Il quadro della maestra Avellina, rappresentante San Martino di Tours

È stato, oltre al mantello, un quadro, realizzato dalla maestra Laura Avellina, componente dell’ufficio per la Pastorale della Salute, a caratterizzare l’evento, mettendo in evidenza due aspetti (attraverso le figure dei mendicanti) delle cure palliative, vale a dire l’aspetto medico e quello spirituale, cioè la cura e il prendersi cura. «Quella che si cura – ha sottolineato il vicedirettore dell’ufficio diocesano, Antonella Battaglia – non è la malattia ma la persona che si ammala di una malattia purtroppo non guaribile ma che non per questo motivo non è curabile». «Il mantello che oggi vediamo qui in evidenza – ha voluto mettere in luce il manager Aliquò – rappresenta un simbolo molto importante. Ogni tanto lo ricordo a me stesso e ai miei medici che la persona che ha bisogno di cure deve pure potere contare su una buona accoglienza. Per questo è opportuno che tutti noi facciamo un esame di coscienza per svolgere al meglio la nostra parte».

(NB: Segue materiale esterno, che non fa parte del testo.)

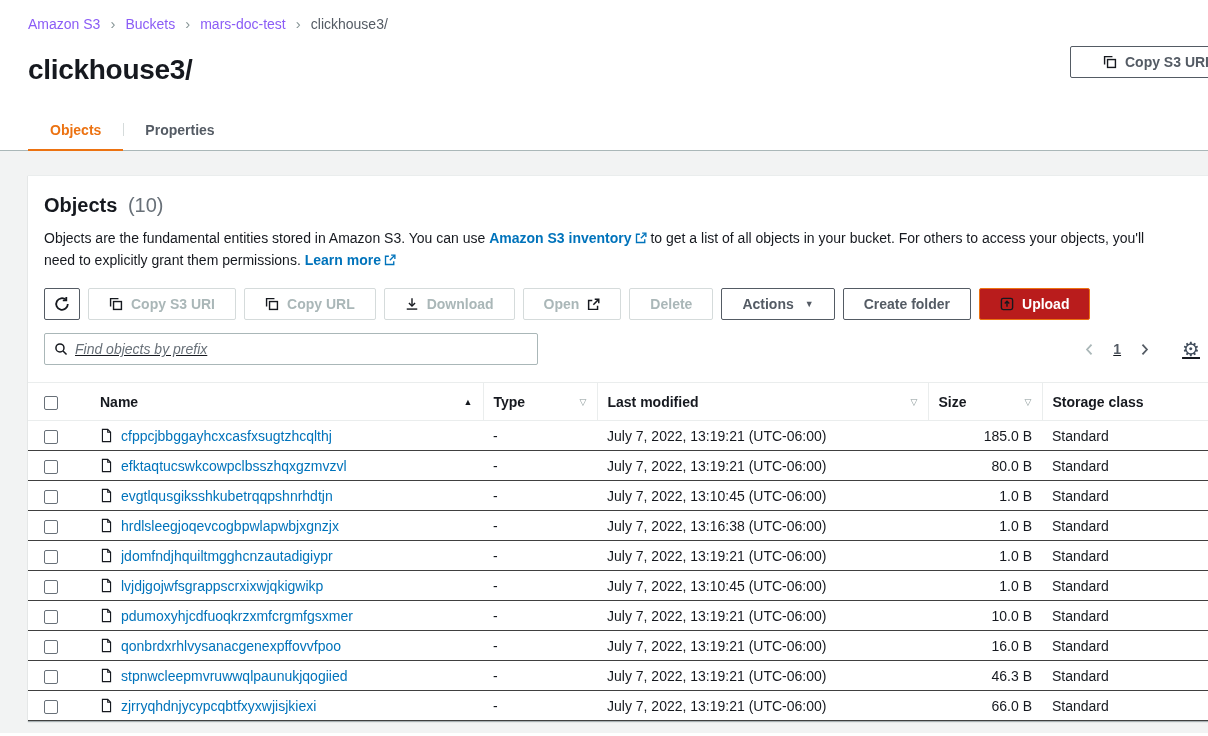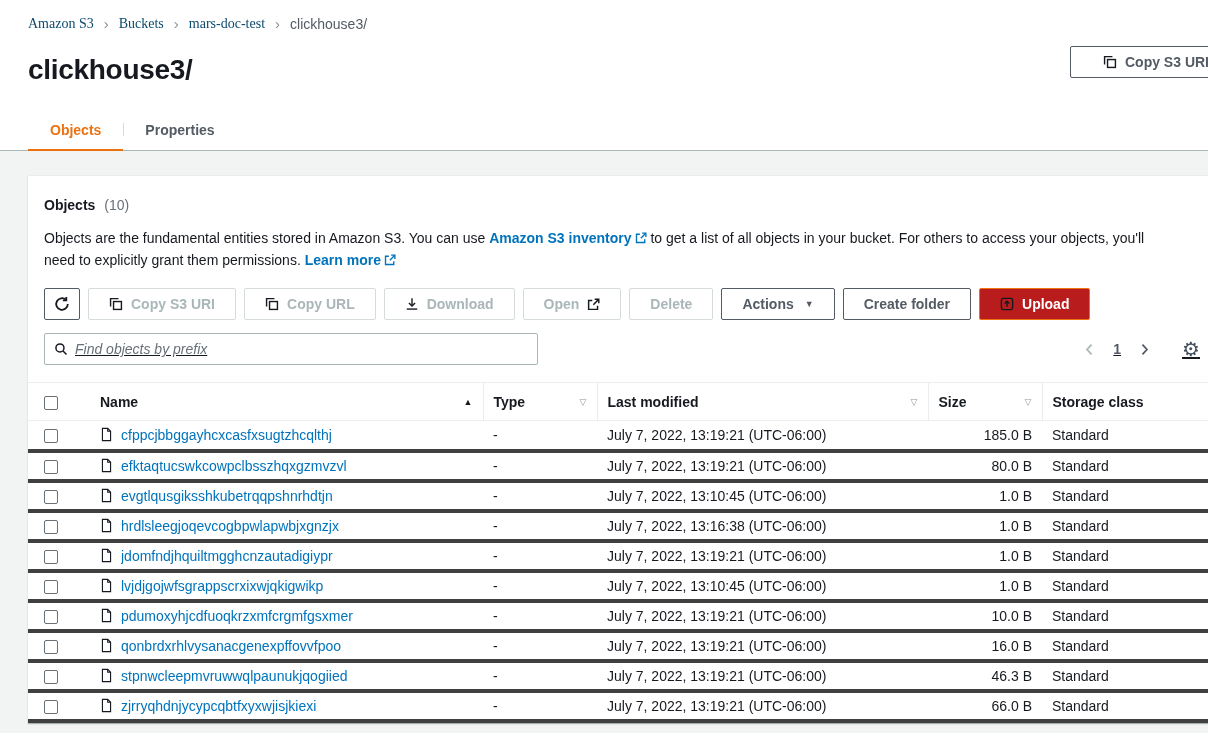--- a/index.html
+++ b/index.html
@@ -9,21 +9,21 @@
     font-size: 14px;
     color: #16191f;
     background: #ffffff;
   }
   a { text-decoration: none; cursor: pointer; }
   button { font-family: inherit; }
 
   
   .top { position: relative; background: #fff; padding: 14px 0 0 28px; }
   .breadcrumb { display: flex; align-items: center; gap: 10px; line-height: 20px; }
-  .bc-link { color: #0c4a6e; font-family: Liberation Serif, serif; }
+  .bc-link { color: #8b5cf6; }
   .bc-sep { color: #879596; font-size: 15px; line-height: 18px; }
   .bc-current { color: #545b64; }
   .page-title { font-size: 28px; font-weight: 700; letter-spacing: -0.3px; margin-top: 20px; }
   .copy-uri-top { position: absolute; top: 46px; left: 1070px; width: 172px; justify-content: flex-start; }
 
   .btn {
     display: inline-flex; align-items: center; justify-content: center; gap: 8px;
     height: 32px; padding: 0 20px; background: #fff;
     border: 1px solid #545b64; border-radius: 2px;
     font-size: 14px; font-weight: 700; color: #545b64;
@@ -38,21 +38,21 @@
   .tab { position: relative; padding: 10px 22px 11px; font-weight: 700; color: #545b64;
          border-bottom: 2px solid transparent; margin-bottom: -1px; cursor: pointer; }
   .tab.active { color: #ec7211; border-bottom-color: #ec7211; }
   .tab + .tab::before { content: ''; position: absolute; left: 0; top: 11px; bottom: 13px; width: 1px; background: #d5dbdb; }
 
   
   .content { background: #f2f3f3; padding: 24px 0 0 28px; height: 582px; }
   .card { width: 1212px; background: #fff; border-top: 1px solid #eaeded;
           box-shadow: 0 1px 1px 0 rgba(0,28,36,.3); }
   .card-pad { padding: 18px 40px 0 16px; }
-  .panel-heading { font-size: 14px; line-height: 22px; }
+  .panel-heading { font-size: 20px; line-height: 22px; }
   .panel-heading .h-title { font-weight: 700; }
   .panel-heading .h-count { color: #687078; font-weight: 400; margin-left: 5px; }
   .desc { margin-top: 12px; max-width: 1134px; line-height: 21px; }
   .inline-link { color: #0073bb; font-weight: 700; white-space: nowrap; }
   .ext-icon { display: inline-block; vertical-align: -1px; margin-left: 3px; }
 
   .toolbar { display: flex; align-items: center; gap: 8px; margin-top: 16px; }
   .caret { font-size: 9px; margin-left: 3px; line-height: 1; }
 
   .search-row { display: flex; align-items: center; justify-content: space-between; margin-top: 13px; text-decoration: underline; }
@@ -69,21 +69,21 @@
 
   
   table { width: 100%; border-collapse: collapse; table-layout: fixed; margin-top: 17px; }
   th, td { text-align: left; padding: 0 10px; font-size: 14px; }
   thead th { height: 38px; border-top: 1px solid #eaeded; border-bottom: 1px solid #eaeded;
              font-weight: 700; color: #16191f; cursor: pointer; }
   .th-inner { display: flex; align-items: center; justify-content: space-between; }
   .divided { border-right: 1px solid #eaeded; }
   .sort-asc { font-size: 9px; color: #16191f; }
   .sort-none { font-size: 9px; color: #879596; }
-  tbody td { height: 30px; border-bottom: 4px solid #404040; }
+  tbody td { height: 30px; border-bottom: 1px solid #404040; }
   .col-check { width: 62px; padding-left: 16px; }
   .col-name { width: 393px; }
   .col-type { width: 114px; }
   .col-modified { width: 331px; }
   .col-size { width: 114px; }
   td.col-size { text-align: right; }
   .checkbox { display: inline-block; width: 14px; height: 14px; border: 1px solid #687078;
               border-radius: 2px; background: #fff; vertical-align: middle; cursor: pointer; }
   .name-cell { display: flex; align-items: center; gap: 8px; }
   .file-ic { color: #16191f; flex: 0 0 auto; display: flex; }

Lo scrittore Arezzo ha aggiunto: «Nella vita di tutti i giorni raccontiamo e ascoltiamo storie. Siamo figli, lo possiamo dire, della narrazione. Bene, mi sentirei di dire che ogni racconto è una piccola cura. Ci porta via dalla vita che stiamo vivendo in quel momento e ci fa immergere in un’altra dimensione. Abbiamo bisogno, periodicamente, di andare altrove con la testa. Anche, e soprattutto, quando siamo ammalati e una buona storia ci corre in soccorso facendoci immergere in un mondo lontano dalle nostre difficoltà contingenti». Una iniziativa, insomma, che ha colto nel segno e che ha messo in luce come il concetto di cure palliative, a maggior ragione al giorno d’oggi, abbia bisogno di essere sdoganato dall’accezione comune e reso inquadrabile con i percorsi di chi ha bisogno. Alla fine, il cibo tradizionale e caratteristico di questa giornata, quella di San Martino appunto, è stato messo a disposizione dei presenti.